SUPPLIED ENTRIES
*** Begin section ***
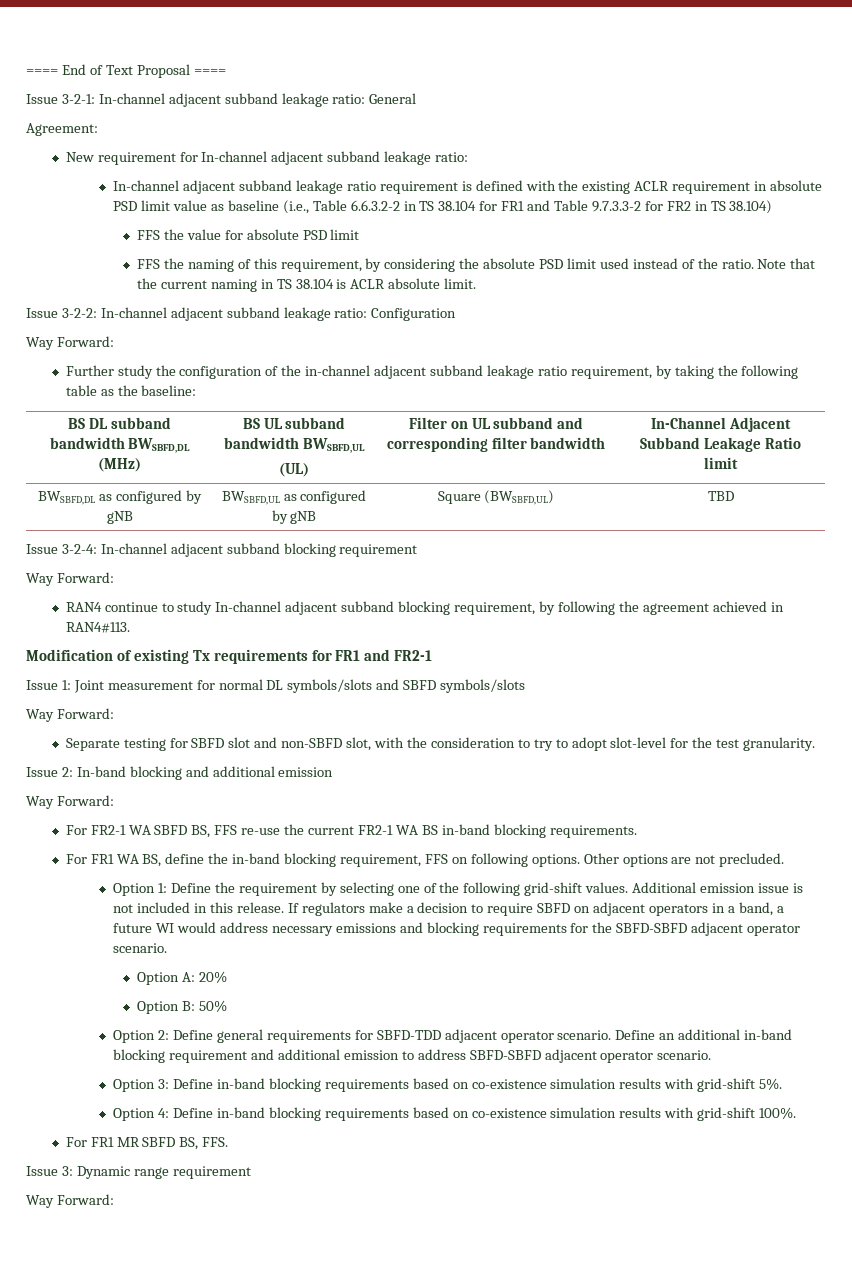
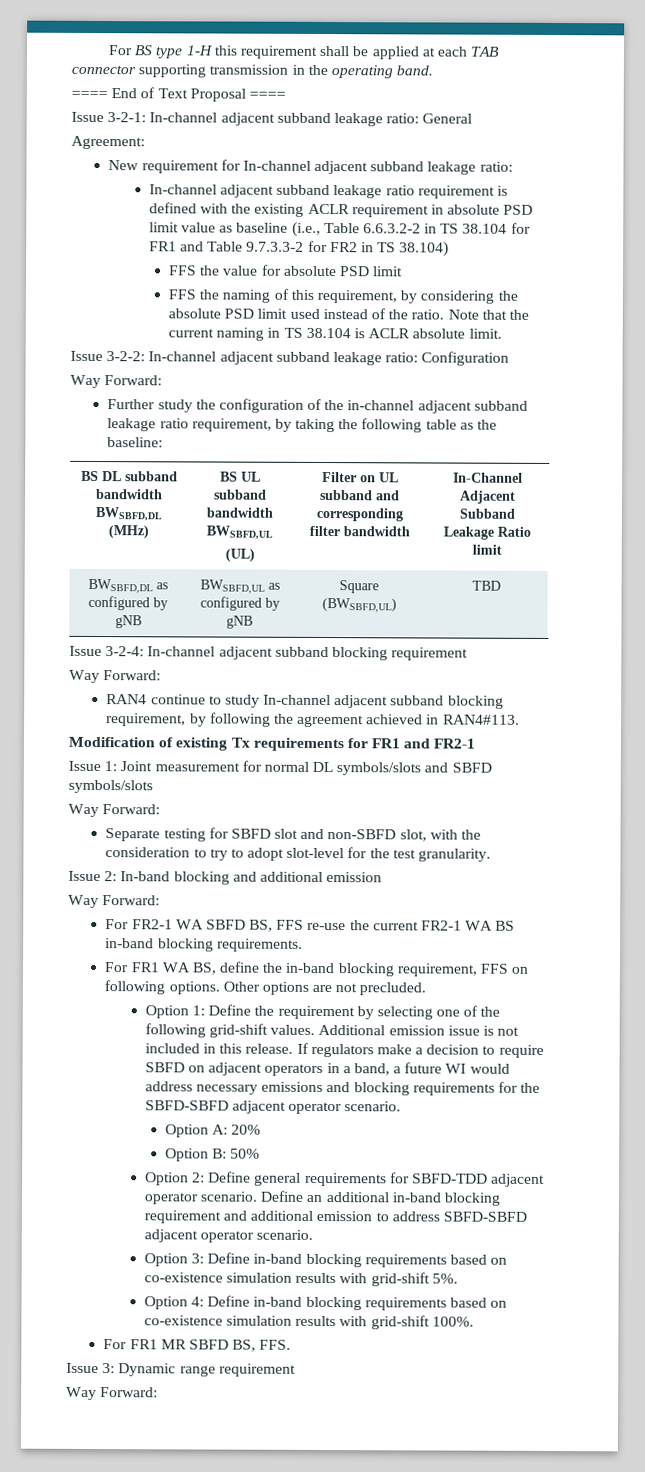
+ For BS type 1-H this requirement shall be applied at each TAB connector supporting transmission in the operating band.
*** End section ***
*** Begin section ***
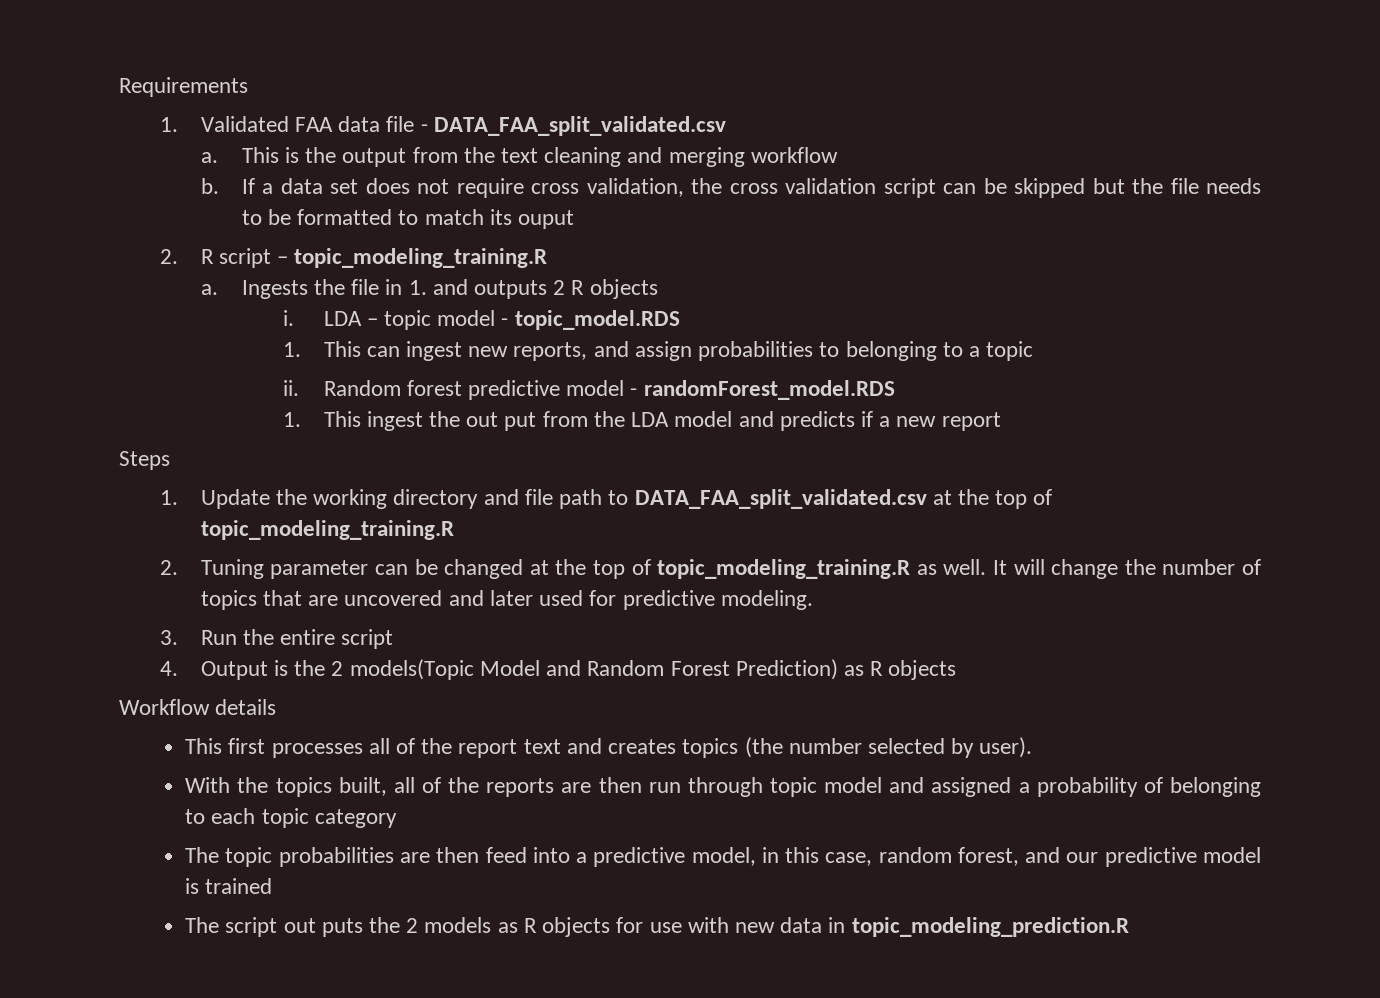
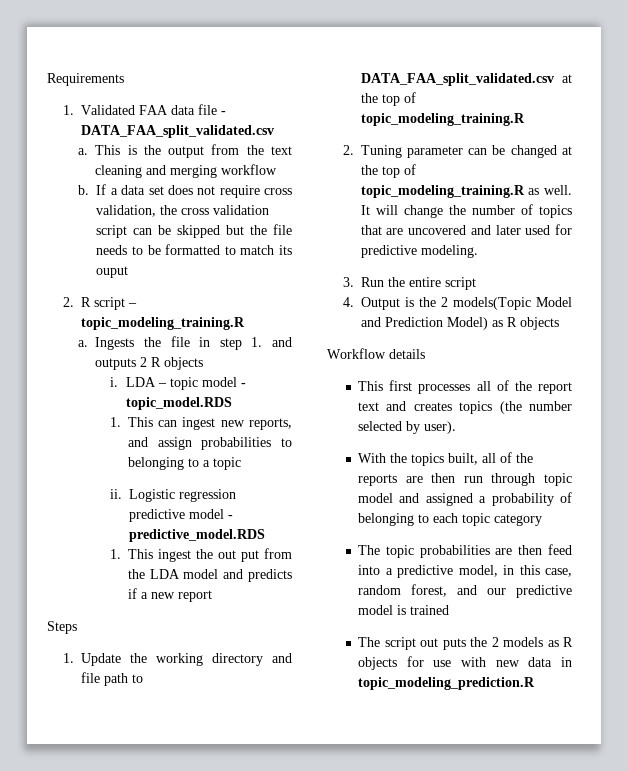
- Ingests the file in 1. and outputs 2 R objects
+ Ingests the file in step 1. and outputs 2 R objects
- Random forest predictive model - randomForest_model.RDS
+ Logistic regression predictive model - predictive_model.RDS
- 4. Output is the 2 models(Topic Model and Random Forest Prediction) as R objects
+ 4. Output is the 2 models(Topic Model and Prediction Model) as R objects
*** End section ***
*** Begin section ***
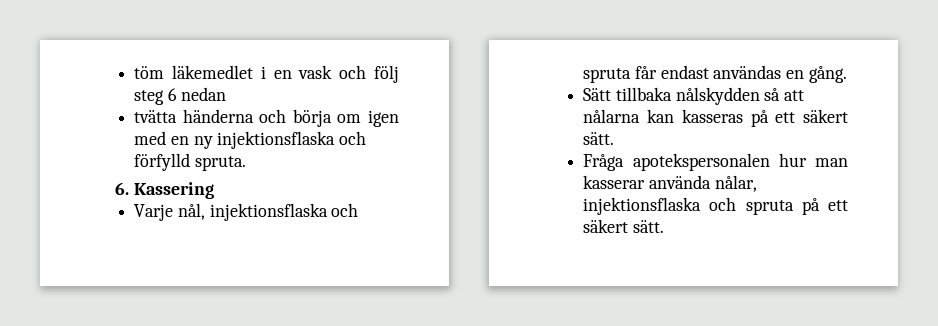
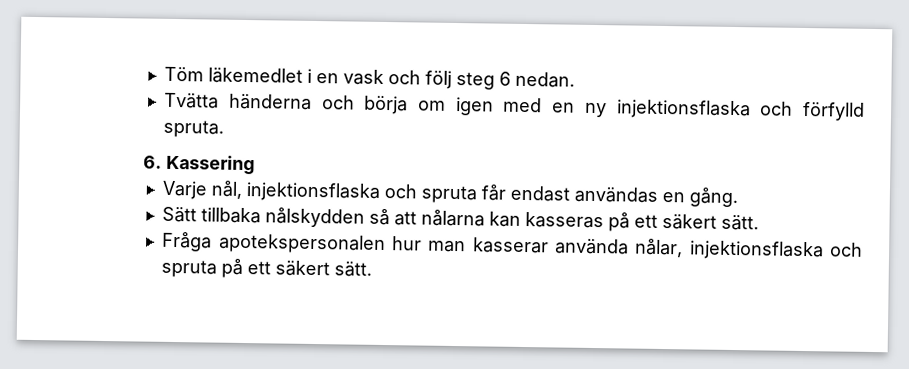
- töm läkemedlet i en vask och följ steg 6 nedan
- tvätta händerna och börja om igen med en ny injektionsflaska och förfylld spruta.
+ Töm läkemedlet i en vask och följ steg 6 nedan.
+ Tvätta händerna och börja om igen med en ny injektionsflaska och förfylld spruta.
*** End section ***
YOUR GOAL
Considering only the material above, set down every line from the one with "model - predictive_model.RDS" to the one with "Model) as R objects", inclusive, exactly as written.

TASK OUTPUT
+ Logistic regression predictive model - predictive_model.RDS
- 4. Output is the 2 models(Topic Model and Random Forest Prediction) as R objects
+ 4. Output is the 2 models(Topic Model and Prediction Model) as R objects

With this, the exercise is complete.